Bourbaki (7b): SOTA 7B Algorithms for Putnam Bench (Part I: Reasoning MDPs)

Community Article Published July 13, 2025

Upvote

Antoine Frederic Grosnit

AnatomyOfAFall

Reasoning remains an open challenge for LLMs. One of the best ways to measure reasoning abilities (from my point of view) is to get LLMs to perform mathematical proofs. When it comes to those, I think PutnamBench is an amazing test - it asks LLMs to prove questions from university level. The authors of PutnamBench have done nothing short of a fascinating job clarifying the importance of such problems and their difficulties. Given their difficulty, it is not surprising that on the leaderboard, the best model (DeepSeek-Proverv2 671B) manages to only prove 47 out of 657 problems in Lean, while the best 7B model (Kimina-Distil) can prove 10. This task is tough!!

In our recent paper, we introduced Bourbaki (7b), an algorithm that operates on top of LLMs to effectively search for proofs in settings where rewards are very sparse. Our search makes use of a variant of Monte-Carlo Tree-Search (MCTS) that we proposed, which approximates the solution to what we called self-generated goal-conditioned MDPs (sG-MDPs). sG-MDPs are a new form of MDPs in which agents generate and pursue their subgoals based on the evolving proof state. Given this more structured generation of goals, the resulting problem becomes more amenable to search. Here, we can apply MCTS-like algorithms to solve the sG-MDP, instantiating our approach in Bourbaki (7b), a modular system that can ensemble multiple 7B LLMs for subgoal generation and tactic synthesis. On PutnamBench, Bourbaki (7b) solves 26 problems, achieving new SOTA results with models at this scale.

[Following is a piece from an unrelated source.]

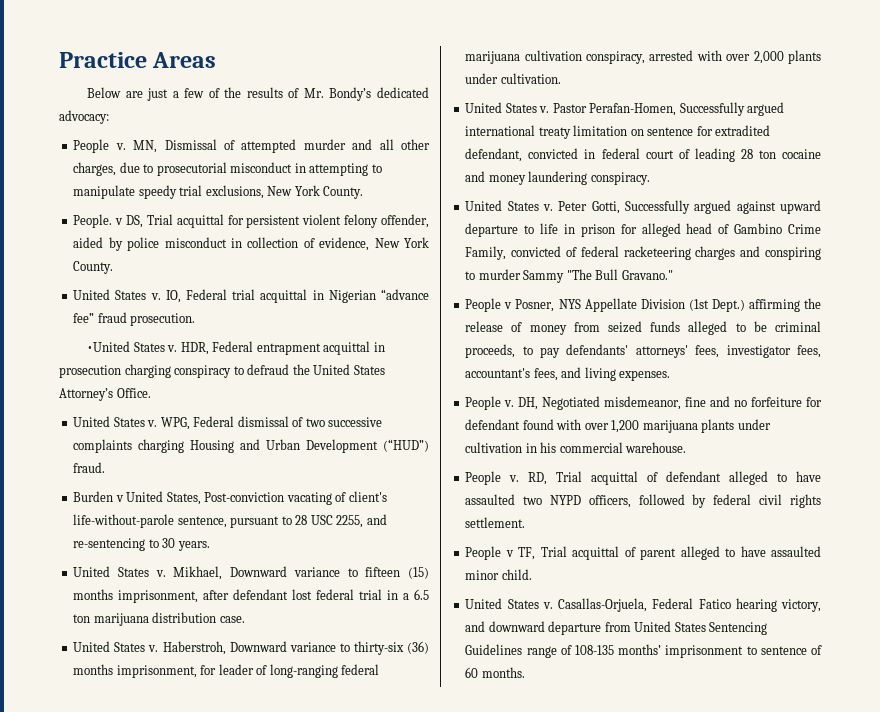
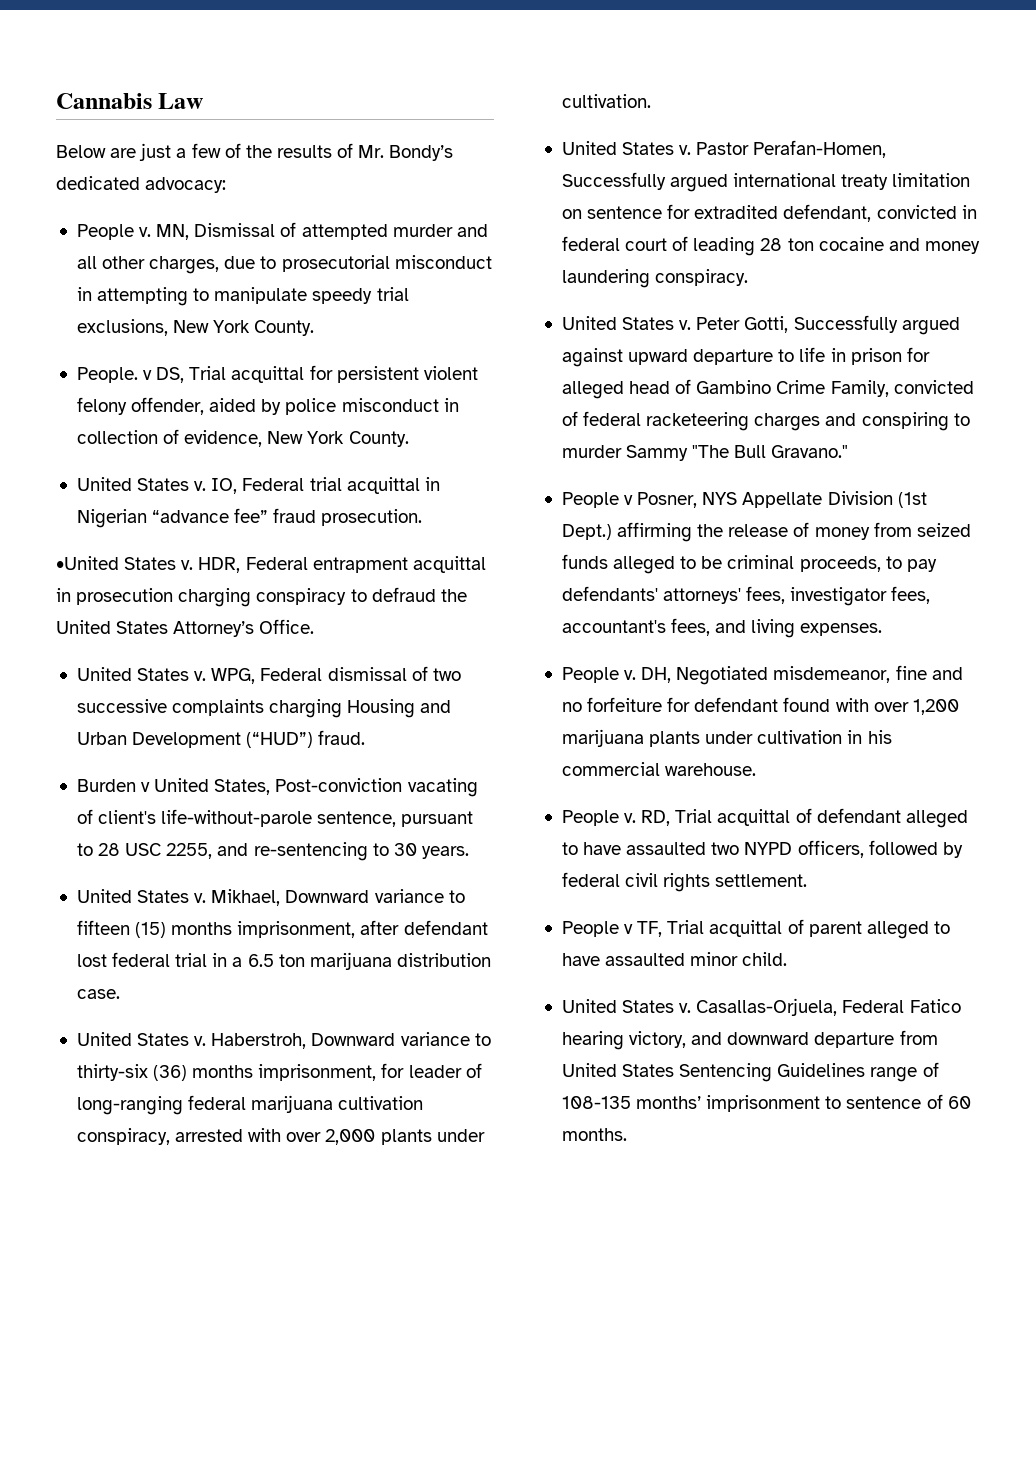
[59,52,217,68] Practice Areas -> [56,93,204,109] Cannabis Law

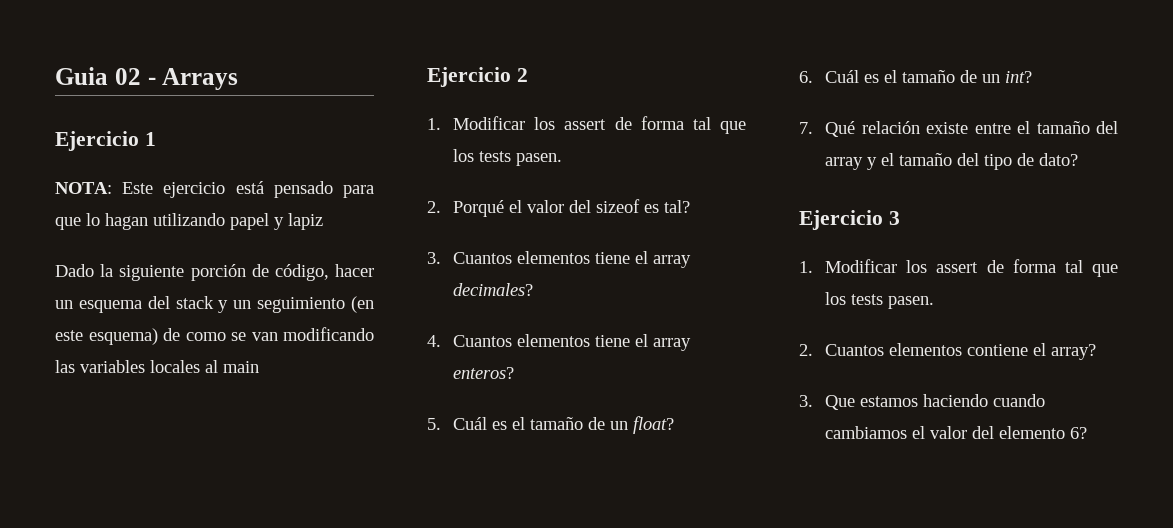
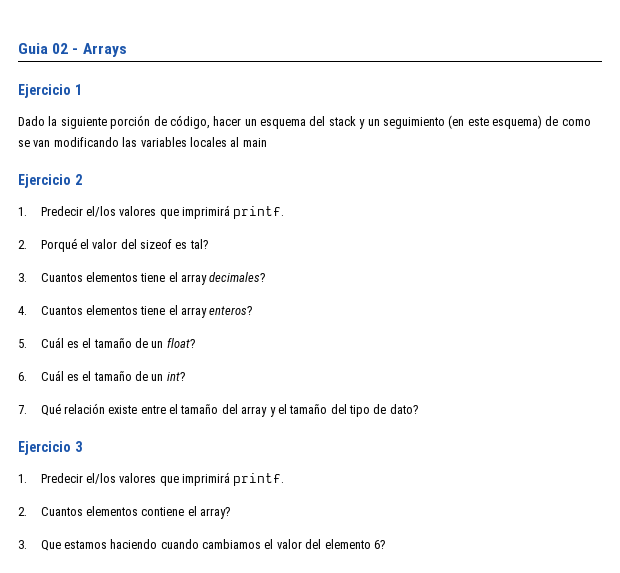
[55,181,374,198] [55,213,323,230] // NOTA: Este ejercicio está pensado para que lo hagan utilizando papel y lapiz -> (82, 89) none
[453,116,746,134] [453,149,563,166] Modificar los assert de forma tal que los tests pasen. -> [40,205,285,219] Predecir el/los valores que imprimirá printf.
[825,259,1118,277] [825,292,935,309] Modificar los assert de forma tal que los tests pasen. -> [40,472,285,486] Predecir el/los valores que imprimirá printf.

Why a Series of Blogs: Well, I want to try to make everyone understand what Bourbaki (7b) is and what it does. I don't want to just give you a ChatGPT summary with some result hype. Bourbaki (7b) is a good start, and I believe it is one of the correct routes we should take when doing proofs. I am hoping with more exposure to this, beyond experiments and codes, some people would be interested and help us improve it! In this first blog, we will be talking basics: 1) MCTS and why it should be applied to LLMs so that the whole world is not just fine-tuning a 100000000000000000000000 b model on 10 data points (not that i have not done it before :-P ), 2) the basics of MDPs, and 3) the Vanilla MCTS algorithm.

Let us Start: Monte Carlo Tree Search (MCTS) is a heuristic method for making optimal decisions. It benefits areas with many choices, such as games, planning and model-based optimisation problems. While the concepts behind MCTS have been around for decades, the method gained significant attention in the mid-2010s due to its success in game-playing AI, e.g., AlphaGo, which used MCTS to beat professional human players in the game of Go. In addition, MCTS has found applications in robotics, automated planning, and even drug discovery. Those successes and the effectiveness of MCTS in handling large search spaces without brute force search made it a valuable tool for modern AI.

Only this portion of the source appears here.